COPPER: London Metal Exchange benchmark copper closed up 0.9 percent at $5,875 a tonne after earlier rising to $5,886.
COPPER STOCKS: Prices had slipped nearly 3 percent since late June as stocks in LME-registered warehouses rose by a third, signalling plentiful supply. Stocks fell 225 tonnes on Tuesday to 319,750 tonnes. MCUSTX-TOTAL
COPPER STRIKE: Workers at Chile’s Zaldivar mine voted to strike after talks with the firm failed. The nearby Centinela mine is also in negotiations over strike action. Together the two mines produced 340,000 tonnes of copper in 2016.
FREEPORT: Indonesia says it will invite the head of mining giant Freeport McMoRan Inc to Jakarta this month to try to settle a long-running dispute over a new deal to operate the world’s second-largest copper mine.
CHINA CAR SALES: Vehicle sales rebounded in June, shaking off weakness in the previous two months.
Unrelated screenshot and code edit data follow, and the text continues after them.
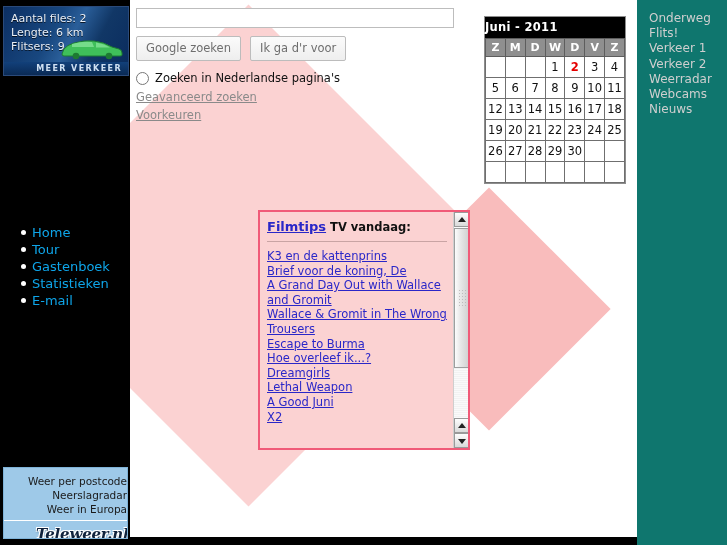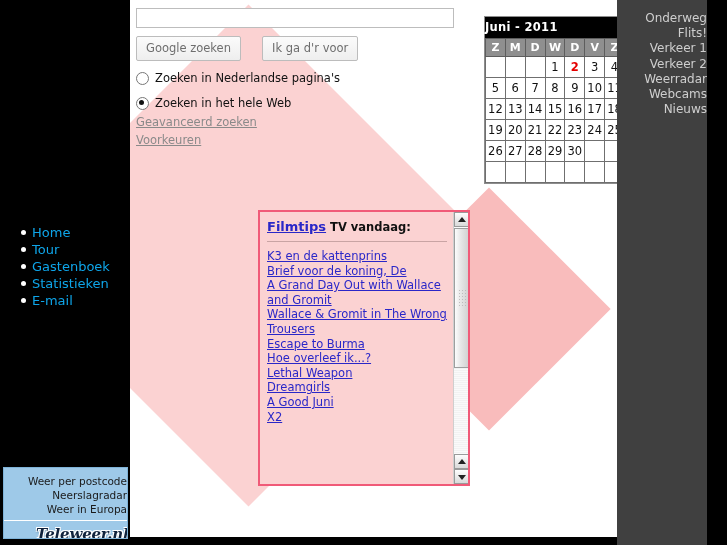--- a/index.html
+++ b/index.html
@@ -133,21 +133,21 @@
     display:inline-block;
     border: 1px solid #bcbcbc;
     background: linear-gradient(#fbfbfb, #eeeeee);
     color: #6e6e6e;
     font-size: 11.5px;
     padding: 4px 9px 5px 9px;
     border-radius: 2px;
     cursor: default;
     font-family: "DejaVu Sans", "Liberation Sans", sans-serif;
   }
-  .g-btn + .g-btn { margin-left: 16px; }
+  .g-btn + .g-btn { margin-left: 4px; }
   .g-radio-row {
     margin-top: 9px;
     font-size: 11.5px; color: #111;
     display: flex; align-items: center;
     line-height: 16px;
   }
   .radio {
     width: 11px; height: 11px; border-radius: 50%;
     border: 1px solid #777; background: #fff;
     margin-right: 6px; position: relative; flex: none;
@@ -188,21 +188,21 @@
     border: 1px solid #6f6f6f;
     height: 18px; text-align: center;
     font-size: 11.5px; color:#111;
     background:#fff;
   }
   table.cal td.today { color:#e50000; font-weight: bold; }
 
   
   #film-panel {
     position: absolute; left: 128px; top: 210px;
-    width: 212px; height: 276px;
+    width: 212px; height: 240px;
     background: #fbd2d2;
     border: 2px solid #f05a78;
     box-sizing: border-box;
     overflow: hidden;
   }
   .film-inner {
     position: absolute; left: 0; top: 0;
     width: 193px; height: 100%;
     padding: 7px 0 0 7px;
     box-sizing: border-box;
@@ -261,41 +261,58 @@
   .sb-grip {
     position:absolute; left:50%; top:50%; margin-left:-4px; margin-top:-9px;
     width:9px; height:18px;
     background-image: radial-gradient(#b6b6b6 40%, transparent 41%);
     background-size: 3px 3px;
     opacity:.85;
   }
 
   
   #right-sidebar {
-    position: absolute; left: 617px; top: 0;
+    position: absolute; left: 637px; top: 0;
     width: 90px; height: 545px;
-    background: #404040;
-    text-align: right;
+    background: #0f766e;
   }
   .right-list { margin:0; padding: 11px 0 0 12px; list-style:none; }
   .right-list li {
     color:#cfcfcf; font-size:12px; line-height:15.2px; white-space:nowrap;
   }
   #bottom-strip {
     position:absolute; left:130px; top:537px; width:507px; height:8px;
     background:#000;
   }
 </style>
 </head>
 <body>
 
 <div id="root">
 
   <div id="left-sidebar">
 
+    <div class="traffic-widget">
+      <div class="traffic-sheen"></div>
+      <div class="traffic-lines">
+        <div>Aantal files: 2</div>
+        <div>Lengte: 6 km</div>
+        <div>Flitsers: 9</div>
+      </div>
+      <svg class="car" viewBox="0 0 66 26">
+        <path d="M4 19 L6 14 Q9 10 16 8 Q26 5 36 6 Q46 7 54 12 L61 14 Q64 15 64 18 L64 20 Q64 21 62 21 L6 21 Q4 21 4 19 Z" fill="#3fbf5a" stroke="#1d7a32" stroke-width="1"></path>
+        <path d="M14 9 Q24 6 34 7 L36 12 L14 12 Z" fill="#7fe093" opacity=".85"></path>
+        <path d="M38 7.4 Q47 9 52 12.5 L38 12.5 Z" fill="#7fe093" opacity=".85"></path>
+        <circle cx="18" cy="21" r="3.3" fill="#1d7a32"></circle>
+        <circle cx="51" cy="21" r="3.3" fill="#1d7a32"></circle>
+      </svg>
+      <div class="traffic-bar">
+        <span>MEER VERKEER</span>
+      </div>
+    </div>
 
     <ul class="nav-list">
       <li><span>Home</span></li>
       <li><span>Tour</span></li>
       <li><span>Gastenboek</span></li>
       <li><span>Statistieken</span></li>
       <li><span>E-mail</span></li>
     </ul>
 
     <div class="weather-widget">
@@ -316,24 +333,20 @@
 
     <div class="g-block">
       <input class="g-input" type="text" value="" placeholder="" style="">
       <div class="g-buttons">
         <span class="g-btn">Google zoeken</span>
         <span class="g-btn">Ik ga d'r voor</span>
       </div>
       <div class="g-radio-row">
         <span class="radio"></span>
         <span>Zoeken in Nederlandse pagina's</span>
-      </div>
-      <div class="g-radio-row">
-        <span class="radio on"></span>
-        <span>Zoeken in het hele Web</span>
       </div>
       <span class="g-link">Geavanceerd zoeken</span>
       <span class="g-link">Voorkeuren</span>
     </div>
 
     <div id="calendar">
       <div id="cal-title">Juni - 2011</div>
       <table class="cal">
         <thead>
           <tr>
@@ -411,22 +424,22 @@
           <span class="ft">Filmtips</span><span> TV vandaag:</span>
         </div>
         <div class="film-rule"></div>
         <ul class="film-list" id="film-list">
             <li><a>K3 en de kattenprins</a></li>
             <li><a>Brief voor de koning, De</a></li>
             <li><a>A Grand Day Out with Wallace and Gromit</a></li>
             <li><a>Wallace &amp; Gromit in The Wrong Trousers</a></li>
             <li><a>Escape to Burma</a></li>
             <li><a>Hoe overleef ik...?</a></li>
+            <li><a>Dreamgirls</a></li>
             <li><a>Lethal Weapon</a></li>
-            <li><a>Dreamgirls</a></li>
             <li><a>A Good Juni</a></li>
             <li><a>X2</a></li>
           </ul>
       </div>
 
       <div class="sb">
         <div class="sb-track-empty"></div>
         <div class="sb-btn" id="sb-up-top">
           <span class="sb-arrow up"></span>
         </div>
NICKEL: Higher steel prices helped push benchmark LME nickel up 1.3 percent to close at $9,130 a tonne.
ZINC: Zinc finished 1.4 percent higher at $2,820.50 after touching $2,826, the highest level since March 31. The metal has risen more than 16 percent since early June as dwindling stocks led to supply fears.
ZINC SPECULATORS: The net long position in zinc was 26 percent of open interest as of Thursday, the largest speculative long of any base metal and close to the highest since November, brokers Marex Spectron said in a note.
U.S. FED: Federal Reserve Chair Janet Yellen will address congress on Wednesday and Thursday, giving clues about the pace of U.S. monetary tightening.
PRICES: LME aluminium closed up 0.2 percent at $1,900 a tonne, tin ended 0.5 percent lower at $19,775 and lead finished down 0.7 percent at $2,305.